EDIT: rents in Munich are generally the highest in Germany, so if they are disproportionately high to land, construction, and financing costs, why not build here? In another country, you might elect to invest indirectly for tax purposes and to spread risk. Currency risk is a factor to consider when investing overseas as well, something you don't have to worry about if your liabilities and income stream are in the same currency. Changes in exchange rates will affect your returns for any overseas investment, so AOTBE, it makes sense to invest outside of the eurozone when the euro is well above PPP against your target currency. Once again, diversification is key. If you are already heavy on German assets, you might look overseas, or vice versa. It depends, which is the tough part of speaking hypothetically about possible investments. The devil is in the details, and every investor's situation is unique.
MonksTown
QUOTE (worm @ Sep 4 2007, 4:24 pm) *
why do they invest in munich property and not property in another country with better returns

1. They feel / are obliged to invest locally.
2. Has various knock on beneficial effects.
3. Higher returns elswhere = higher risks.
EnglishBav
Well, we bought our little house, in Landkreis Starnberg, 20 years ago, for 440,000 DMs. It is now worth 400,000 Euros, which is quite a profit I would say. Just 2 hours drive from here, in the Bavarian Forest, one can buy beautiful houses for little money. Seems the Germans don't commute. However, within the past year prices have started to rise in the Bavarian Forest as well. So if anyone wants to invest in property that could be the place to do it.
MonksTown
People in Germany tend not to commute the crazy times/distances they do in the UK and given that the Bavarian Jungle is a relatively poor area without that much high paying employment, the prices are going to be low. Trobule is when housing costs increase without a general increase in icomes where do people go?
Conquistador
QUOTE (EnglishBav @ Sep 4 2007, 7:25 pm) *
Well, we bought our little house, in Landkreis Starnberg, 20 years ago, for 440,000 DMs. It is now worth 400,000 Euros, which is quite a profit I would say. Just 2 hours drive from here, in the Bavarian Forest, one can buy beautiful houses for little money. Seems the Germans don't commute. However, within the past year prices have started to rise in the Bavarian Forest as well. So if anyone wants to invest in property that could be the place to do it.

Starnberg is one of my favorite parts of the greater Munich area. Since we have a few numbers to work with, I would like to use them as a reminder of the effects of inflation on housing values. 440,000 deutsche marks would convert to approximately 225,000 euros. Now factor in inflation. I wasn't able to find inflation data for Germany going back to 1987, but I did find it going back to 1991: https://www-genesis.destatis.de/genesis/onl...225B06734D7.tc2
http://www.bundesbank.de/statistik/statist...w&tr=YUD420,

Anyway, 400,000 euros in August 2007 is about the same, adjusted for inflation, as 291-292,000 euros in 1991. This is just a crude comparison, and doesn't take into account things like the non-monetary benefits of the house, transaction costs, maintenance costs, any tax benefits, interest payments, and any hidden inflation from the changeover from the deutsche mark to the euro.

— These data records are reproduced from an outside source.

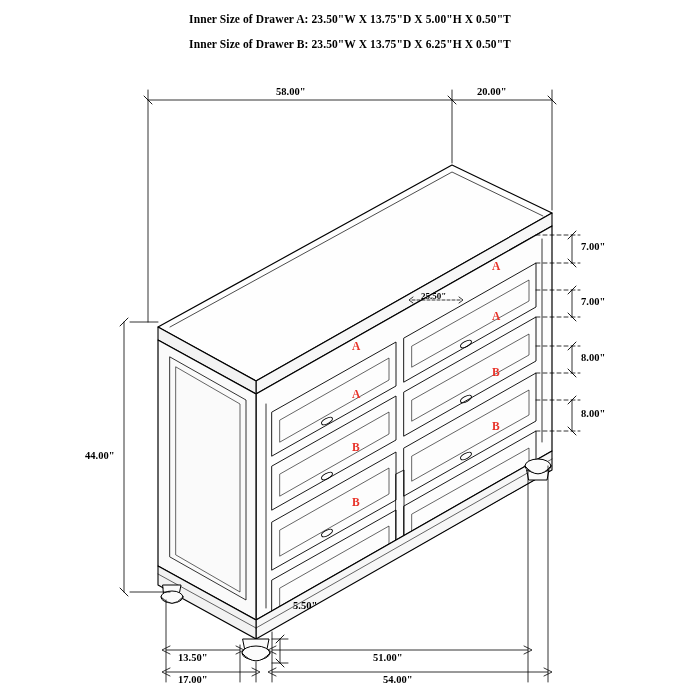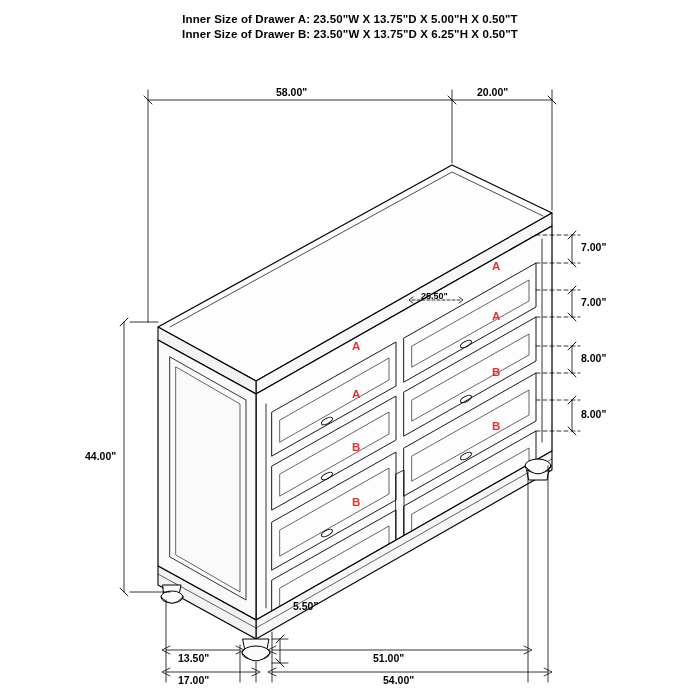--- a/index.html
+++ b/index.html
@@ -5,35 +5,35 @@
   html, body {
     margin: 0;
     padding: 0;
     background: #ffffff;
   }
   #root {
     position: relative;
     width: 700px;
     height: 700px;
     background: #ffffff;
-    font-family: Liberation Sans, sans-serif;
+    font-family: Liberation Serif, serif;
     overflow: hidden;
   }
   .hdr {
     position: absolute;
     left: 0;
     width: 700px;
     text-align: center;
     font-size: 11.5px;
     font-weight: bold;
     color: #000;
     letter-spacing: 0.1px;
   }
   #hdr1 { top: 13px; }
-  #hdr2 { top: 28px; }
+  #hdr2 { top: 38px; }
 
   svg#art {
     position: absolute;
     left: 0;
     top: 0;
     width: 700px;
     height: 700px;
   }
   .dimlabel {
     position: absolute;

EDIT: using OECD data for consumer price inflation on all items, it looks like 400,000 euros in July 2007 was about 260,000 euros in 1987. http://stats.oecd.org/wbos/default.aspx?qu...p;queryname=221
MonksTown
QUOTE (Conquistador @ Sep 4 2007, 8:37 pm) *
Starnberg is one of my favorite parts of the greater Munich area.

It is one of the "nicest" places to live and the most desireable.
Also amongst the worst expensive.

Not sure how many TTers let alone ordinary Germans could ever deam of buying there now.
Hose price inflation isn't so great if you aren't on the ladder already.